*Work task*. Go through the listing below and say how many lines include "Available". Give the number by itself.

*Source data*.

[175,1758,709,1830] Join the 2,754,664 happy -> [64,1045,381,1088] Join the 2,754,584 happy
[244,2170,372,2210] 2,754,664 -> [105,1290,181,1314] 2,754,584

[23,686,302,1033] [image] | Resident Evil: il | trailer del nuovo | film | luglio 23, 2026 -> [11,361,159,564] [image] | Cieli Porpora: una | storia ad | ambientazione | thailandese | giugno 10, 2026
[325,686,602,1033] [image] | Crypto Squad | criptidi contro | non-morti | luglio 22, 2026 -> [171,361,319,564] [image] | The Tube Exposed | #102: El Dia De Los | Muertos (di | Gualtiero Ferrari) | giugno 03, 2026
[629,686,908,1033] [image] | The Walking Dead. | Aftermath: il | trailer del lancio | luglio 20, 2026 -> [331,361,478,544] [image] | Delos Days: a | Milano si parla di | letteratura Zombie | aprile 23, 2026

* * *

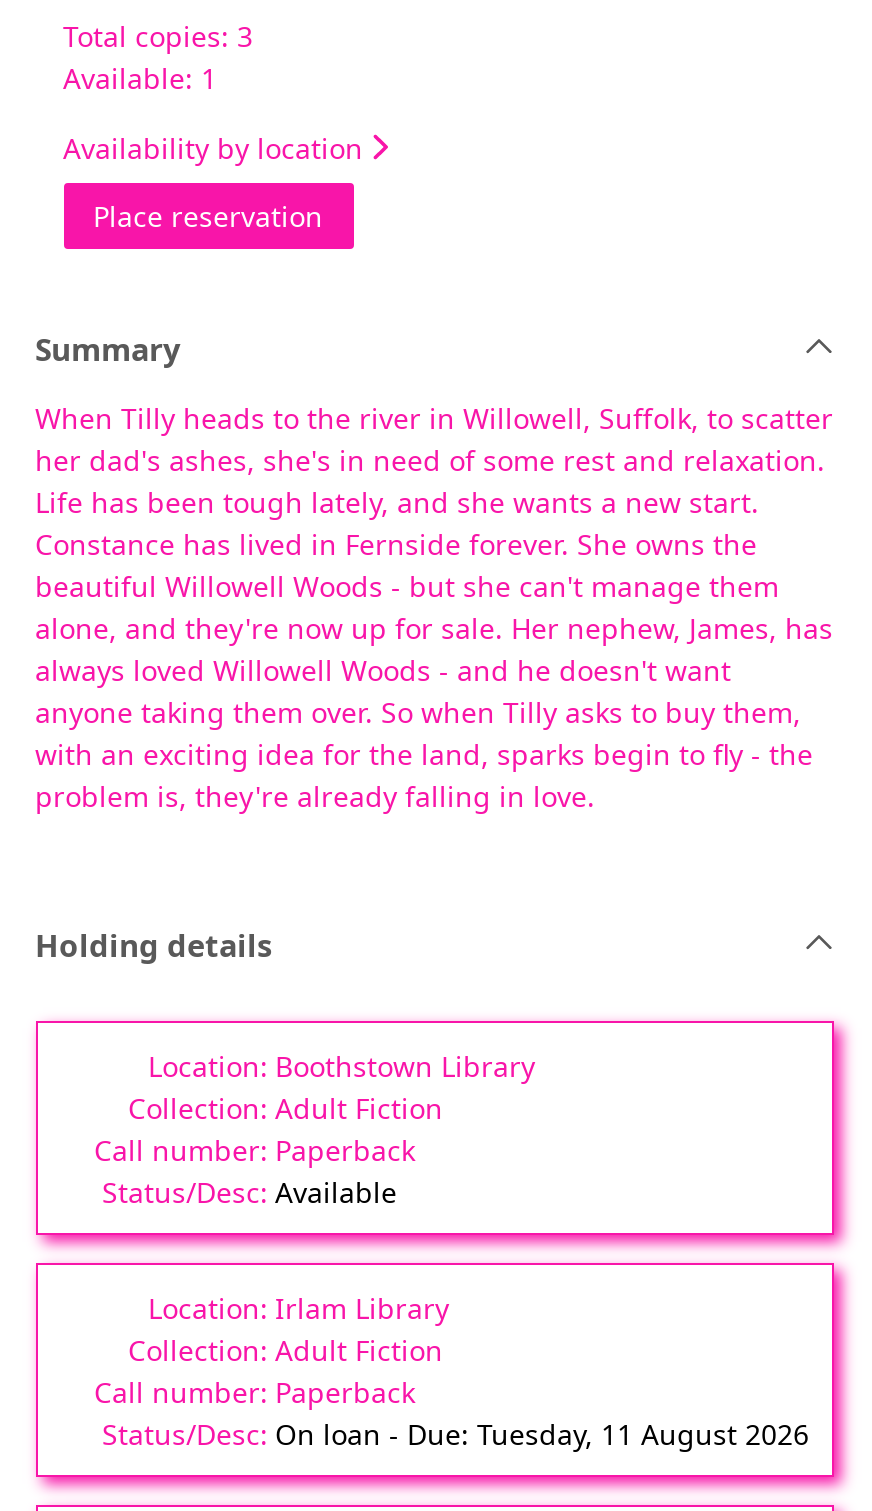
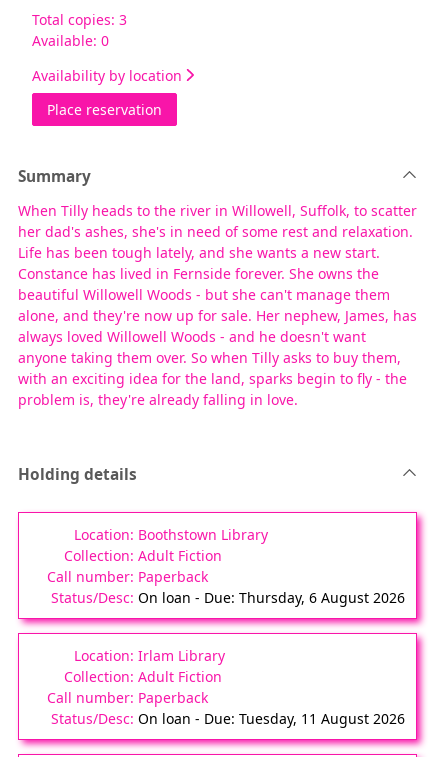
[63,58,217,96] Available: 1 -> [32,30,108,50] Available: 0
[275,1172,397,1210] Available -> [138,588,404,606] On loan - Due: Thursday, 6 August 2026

*Solution*. 2